* Task requirements
All entries below must be retyped exactly, though pictures are to be skipped.

* Task data
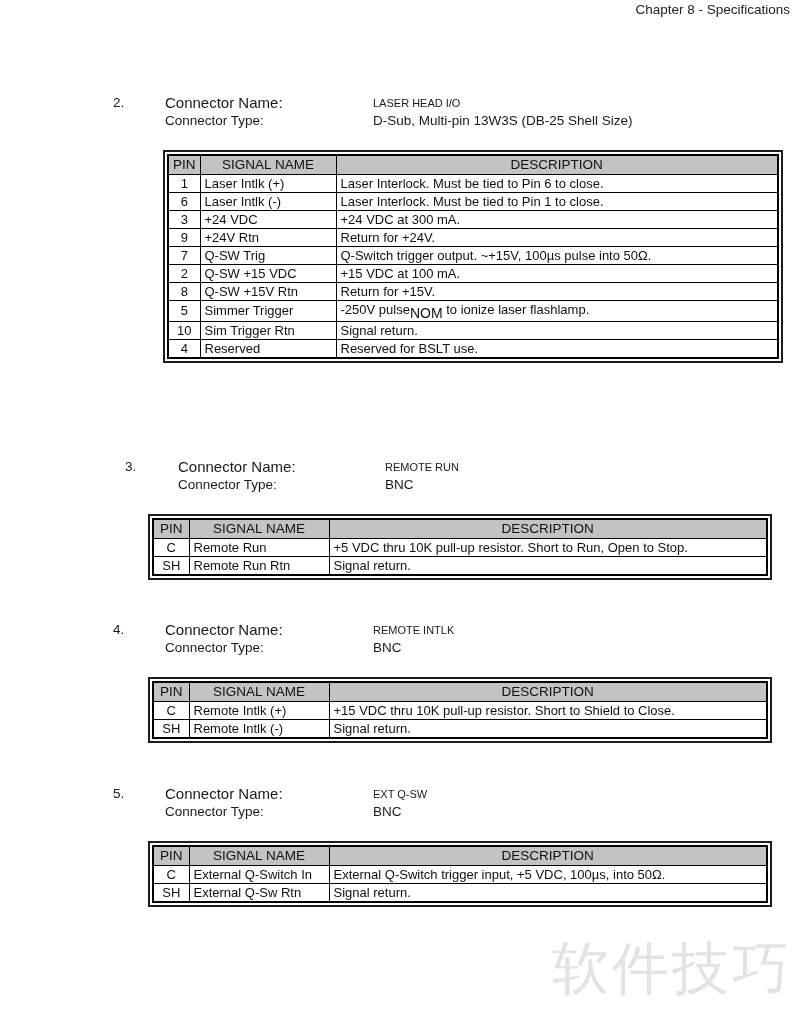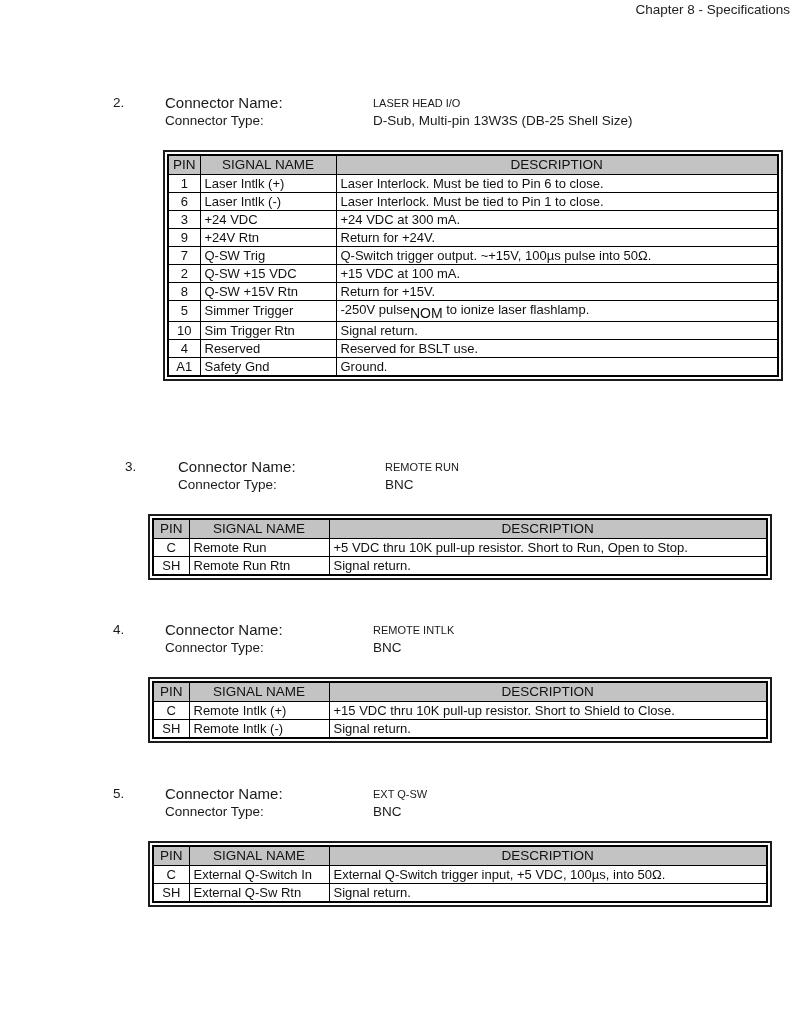--- a/index.html
+++ b/index.html
@@ -162,25 +162,20 @@
               <tr>
                 <td class="pin">10</td>
                 <td>Sim Trigger Rtn</td>
                 <td>Signal return.</td>
               </tr>
               <tr>
                 <td class="pin">4</td>
                 <td>Reserved</td>
                 <td>Reserved for BSLT use.</td>
               </tr>
-              <tr>
-                <td class="pin">A1</td>
-                <td>Safety Gnd</td>
-                <td>Ground.</td>
-              </tr>
             </tbody>
       </table>
     </div>
   </section>
 
   <section class="sec s1">
     <div class="num">3.</div>
     <div class="lbl-name">Connector Name:</div>
     <div class="val-name">REMOTE RUN</div>
     <div class="lbl-type">Connector Type:</div>
@@ -281,13 +276,14 @@
                 <td class="pin">SH</td>
                 <td>External Q-Sw Rtn</td>
                 <td>Signal return.</td>
               </tr>
             </tbody>
       </table>
     </div>
   </section>
 </div>
 
+  <div class="watermark">软件技巧</div>
 </div>
 
 </body></html>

* Reply
--- a/index.html
+++ b/index.html
@@ -162,25 +162,20 @@
               <tr>
                 <td class="pin">10</td>
                 <td>Sim Trigger Rtn</td>
                 <td>Signal return.</td>
               </tr>
               <tr>
                 <td class="pin">4</td>
                 <td>Reserved</td>
                 <td>Reserved for BSLT use.</td>
               </tr>
-              <tr>
-                <td class="pin">A1</td>
-                <td>Safety Gnd</td>
-                <td>Ground.</td>
-              </tr>
             </tbody>
       </table>
     </div>
   </section>
 
   <section class="sec s1">
     <div class="num">3.</div>
     <div class="lbl-name">Connector Name:</div>
     <div class="val-name">REMOTE RUN</div>
     <div class="lbl-type">Connector Type:</div>
@@ -281,13 +276,14 @@
                 <td class="pin">SH</td>
                 <td>External Q-Sw Rtn</td>
                 <td>Signal return.</td>
               </tr>
             </tbody>
       </table>
     </div>
   </section>
 </div>
 
+  <div class="watermark">软件技巧</div>
 </div>
 
 </body></html>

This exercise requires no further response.